= Exercise description =
In the material below, find all lines with the string "that" and copy them.

= Data for review =

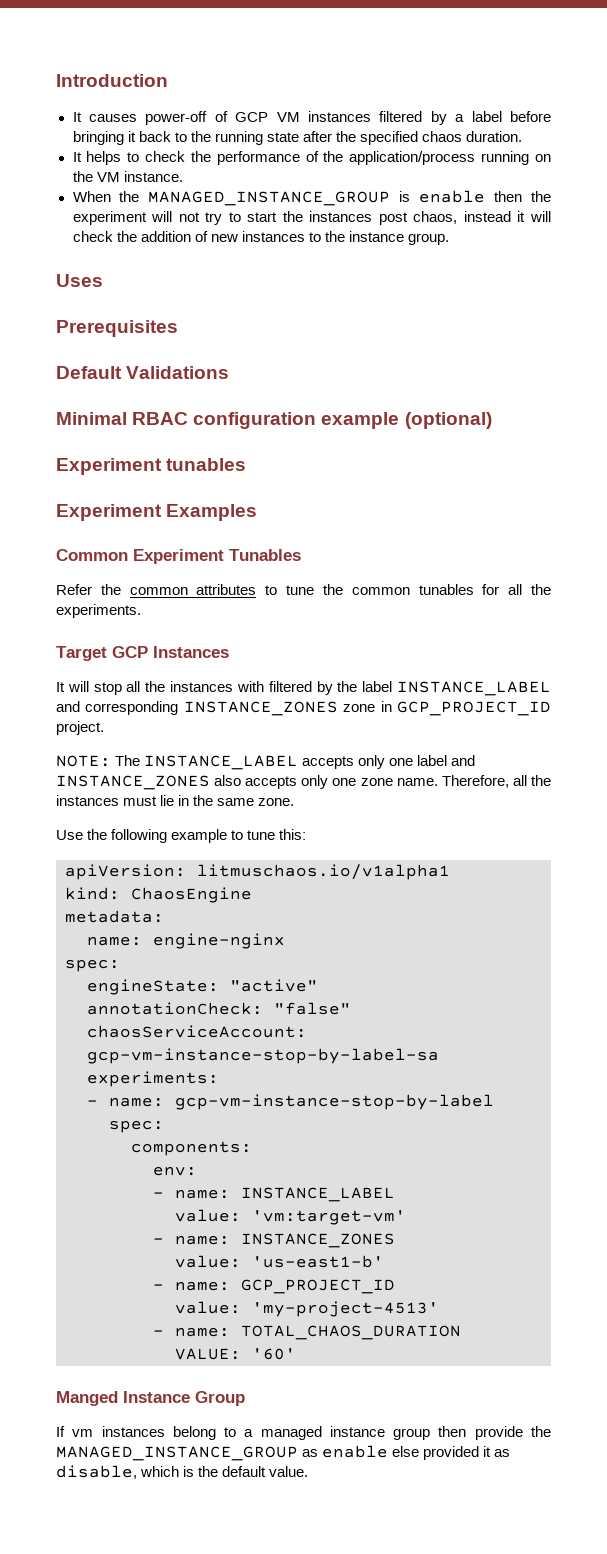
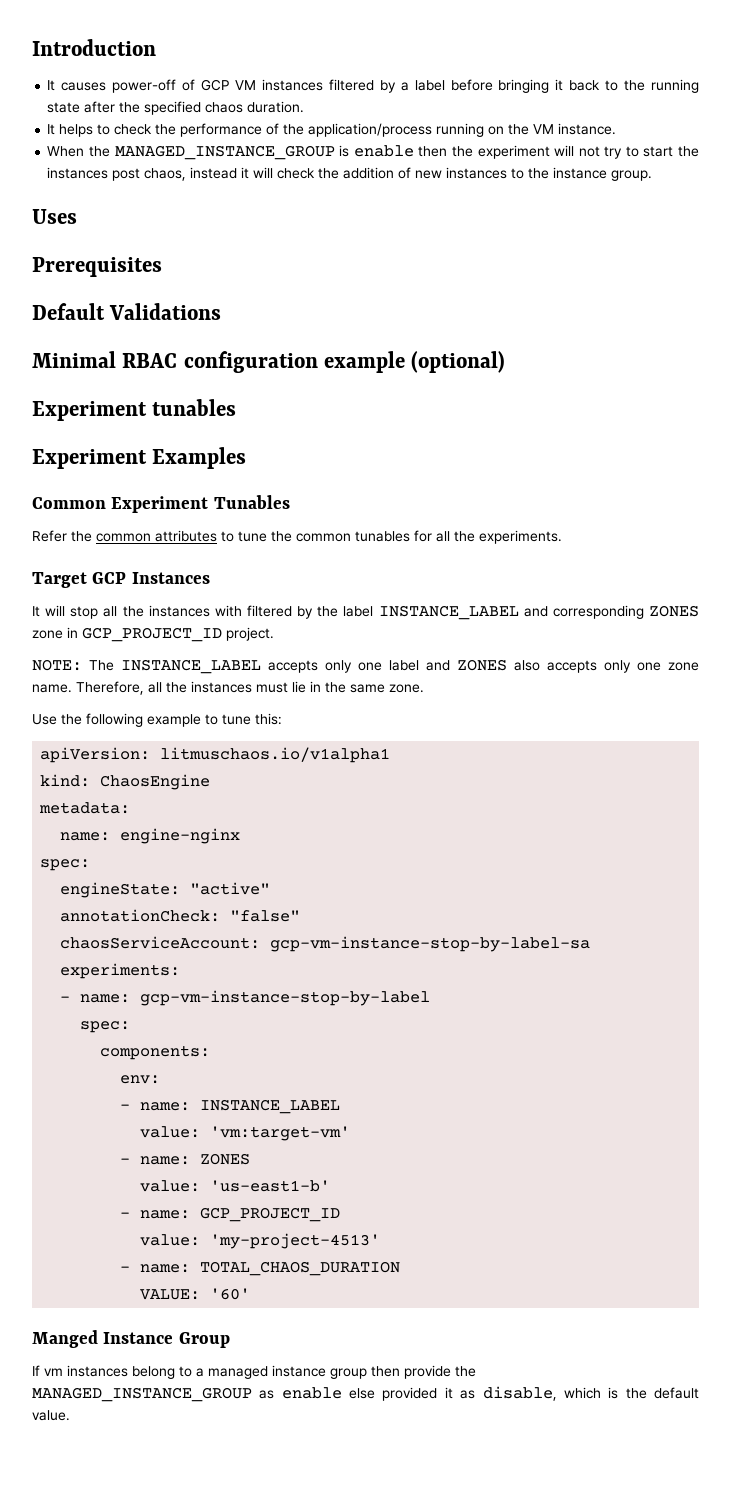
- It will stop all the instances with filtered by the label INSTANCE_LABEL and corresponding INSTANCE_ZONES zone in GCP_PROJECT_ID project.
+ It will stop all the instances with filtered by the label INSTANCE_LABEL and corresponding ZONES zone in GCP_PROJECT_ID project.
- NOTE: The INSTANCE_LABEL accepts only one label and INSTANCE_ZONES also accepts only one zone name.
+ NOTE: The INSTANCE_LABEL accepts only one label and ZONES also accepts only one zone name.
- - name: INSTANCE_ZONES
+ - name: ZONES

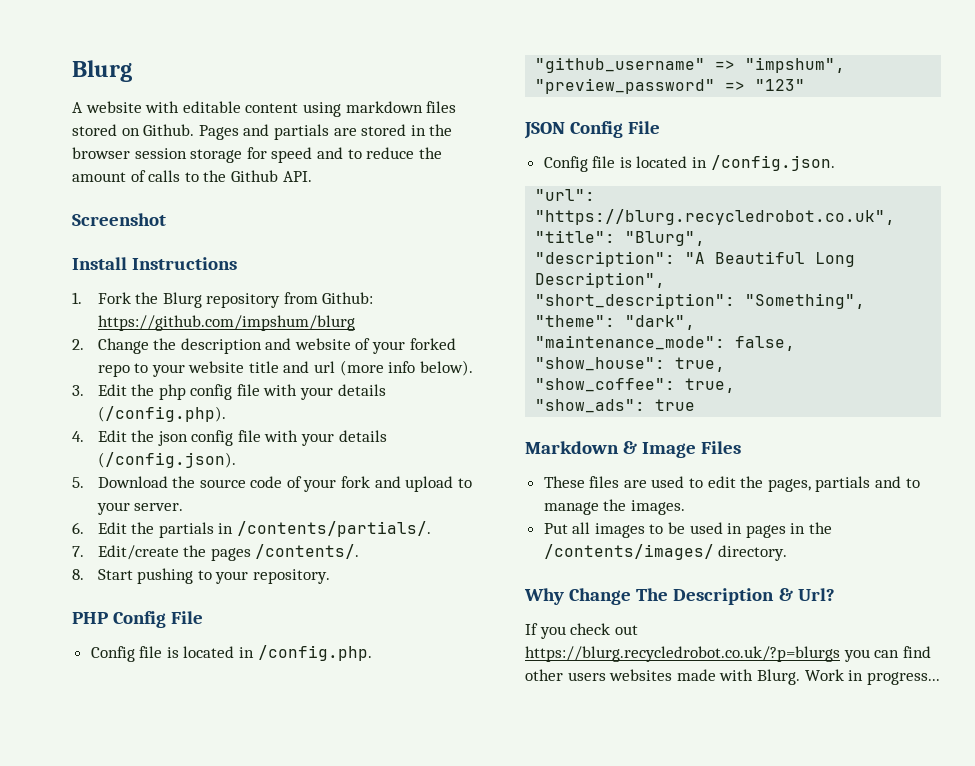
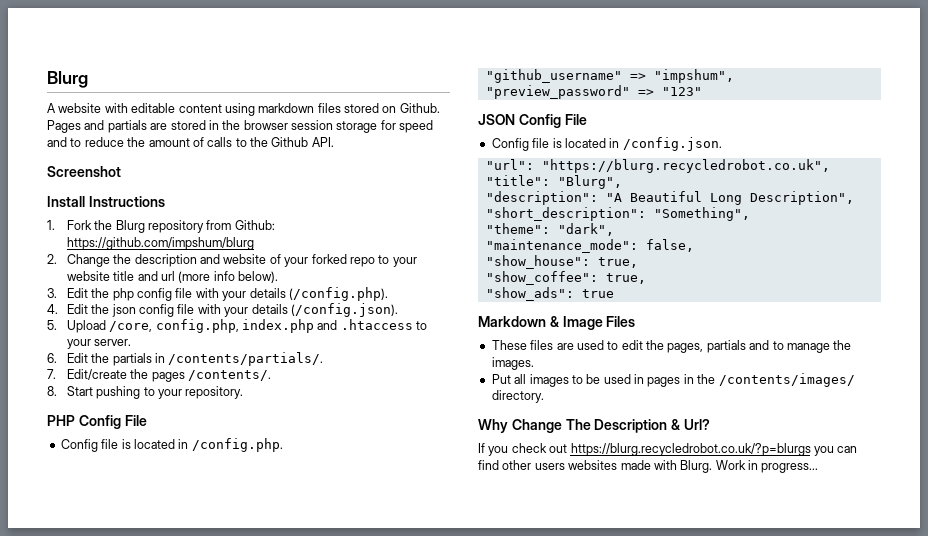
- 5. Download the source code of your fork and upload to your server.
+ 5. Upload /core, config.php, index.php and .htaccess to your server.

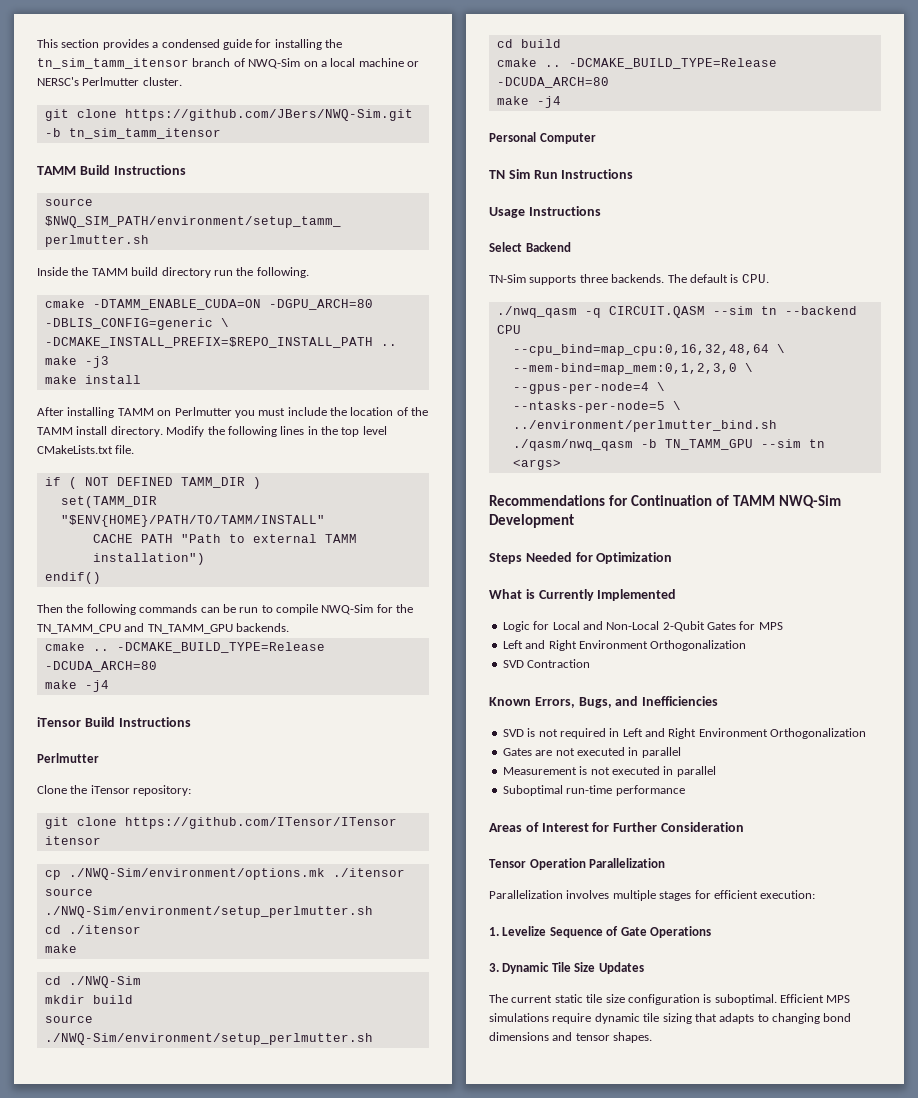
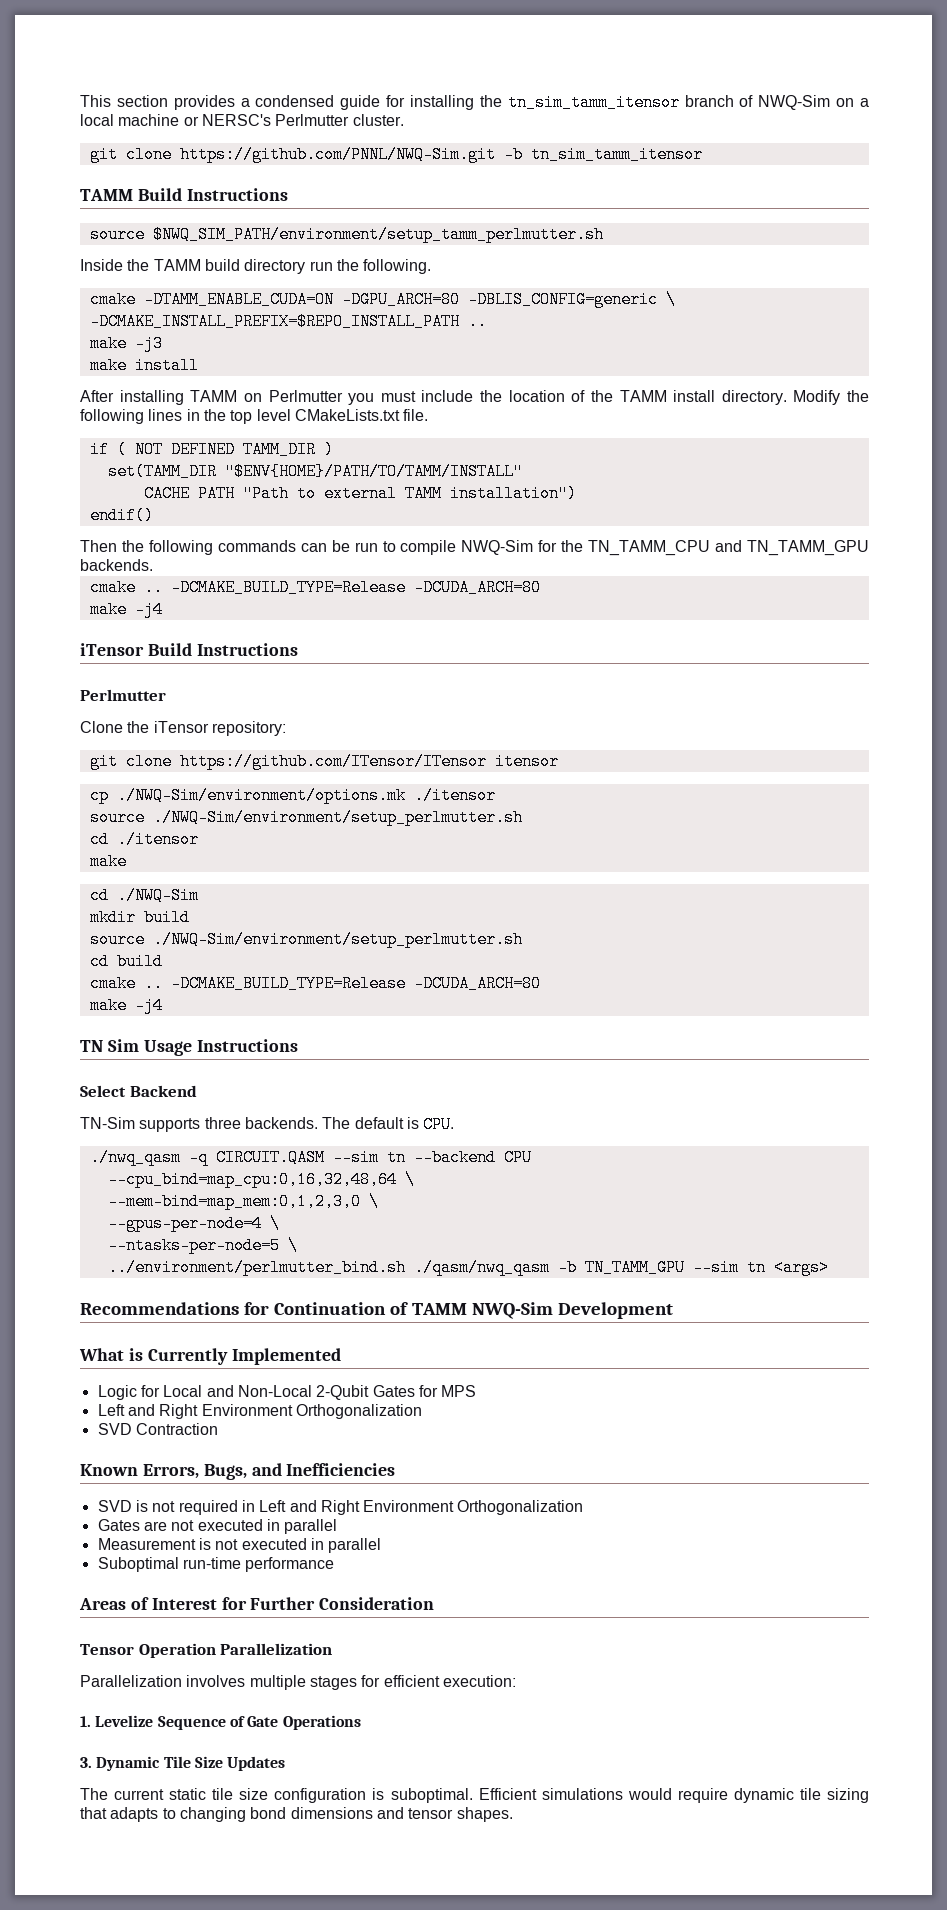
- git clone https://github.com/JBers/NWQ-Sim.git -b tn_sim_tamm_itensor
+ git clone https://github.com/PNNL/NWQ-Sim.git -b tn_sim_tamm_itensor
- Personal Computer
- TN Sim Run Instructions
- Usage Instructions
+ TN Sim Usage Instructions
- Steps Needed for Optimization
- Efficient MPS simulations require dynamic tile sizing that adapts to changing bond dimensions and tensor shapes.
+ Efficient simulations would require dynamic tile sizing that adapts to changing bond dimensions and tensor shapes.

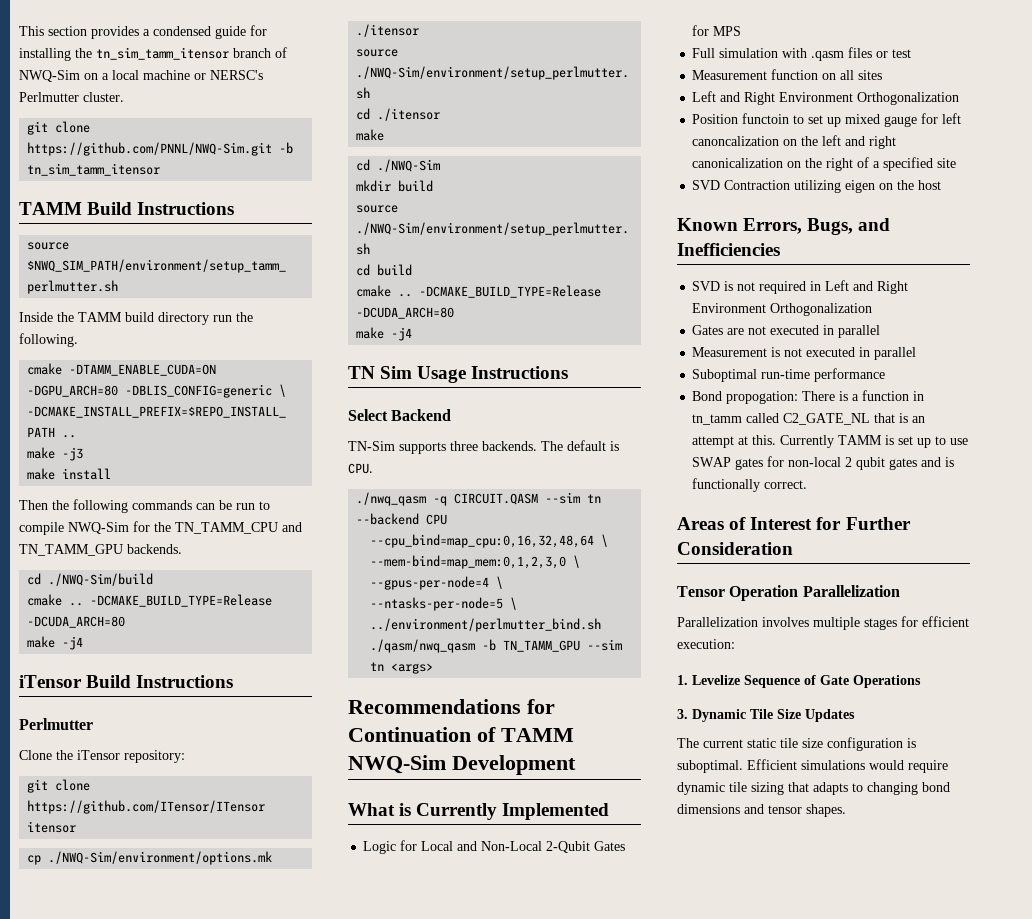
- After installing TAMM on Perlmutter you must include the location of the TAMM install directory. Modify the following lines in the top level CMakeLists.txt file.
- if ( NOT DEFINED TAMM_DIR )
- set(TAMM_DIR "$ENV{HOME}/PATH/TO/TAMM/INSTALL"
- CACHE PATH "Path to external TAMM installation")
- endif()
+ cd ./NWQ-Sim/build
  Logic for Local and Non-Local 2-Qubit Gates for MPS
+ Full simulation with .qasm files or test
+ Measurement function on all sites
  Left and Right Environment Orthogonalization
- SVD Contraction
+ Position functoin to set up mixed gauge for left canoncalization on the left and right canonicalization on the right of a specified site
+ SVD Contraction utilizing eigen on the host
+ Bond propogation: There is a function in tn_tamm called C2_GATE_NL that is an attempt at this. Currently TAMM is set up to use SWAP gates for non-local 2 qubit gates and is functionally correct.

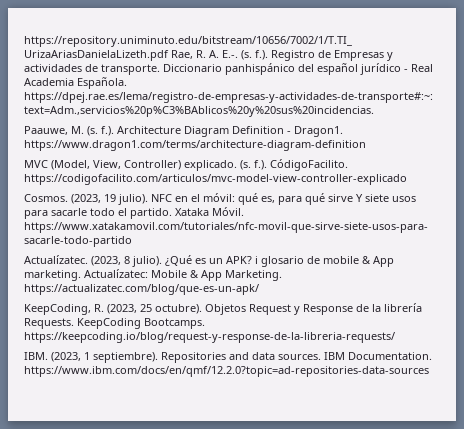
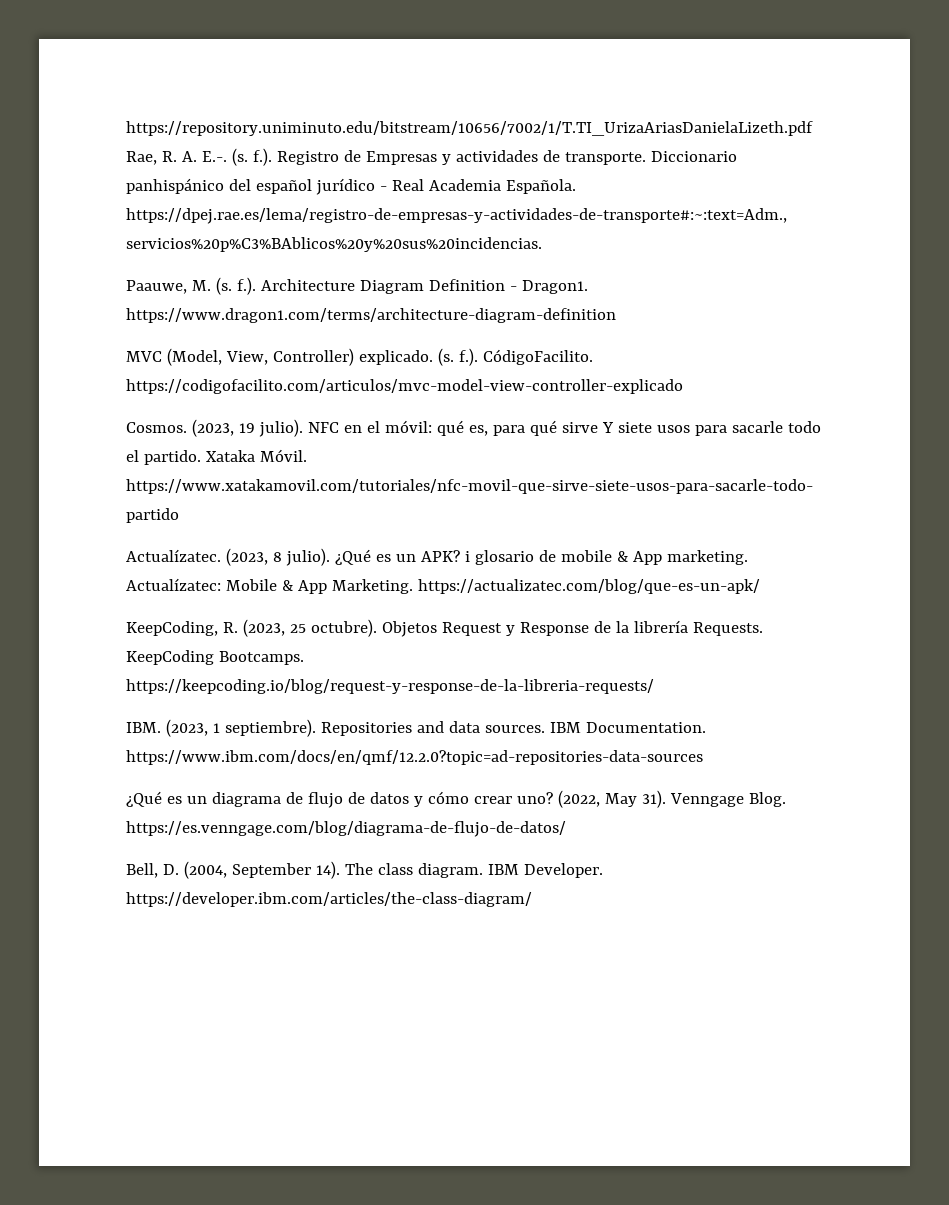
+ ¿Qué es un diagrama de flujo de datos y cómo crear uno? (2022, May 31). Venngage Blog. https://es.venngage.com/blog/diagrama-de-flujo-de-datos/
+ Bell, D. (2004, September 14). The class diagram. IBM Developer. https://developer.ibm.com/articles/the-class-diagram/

= Result of this exercise =
- Efficient MPS simulations require dynamic tile sizing that adapts to changing bond dimensions and tensor shapes.
+ Efficient simulations would require dynamic tile sizing that adapts to changing bond dimensions and tensor shapes.
+ Bond propogation: There is a function in tn_tamm called C2_GATE_NL that is an attempt at this. Currently TAMM is set up to use SWAP gates for non-local 2 qubit gates and is functionally correct.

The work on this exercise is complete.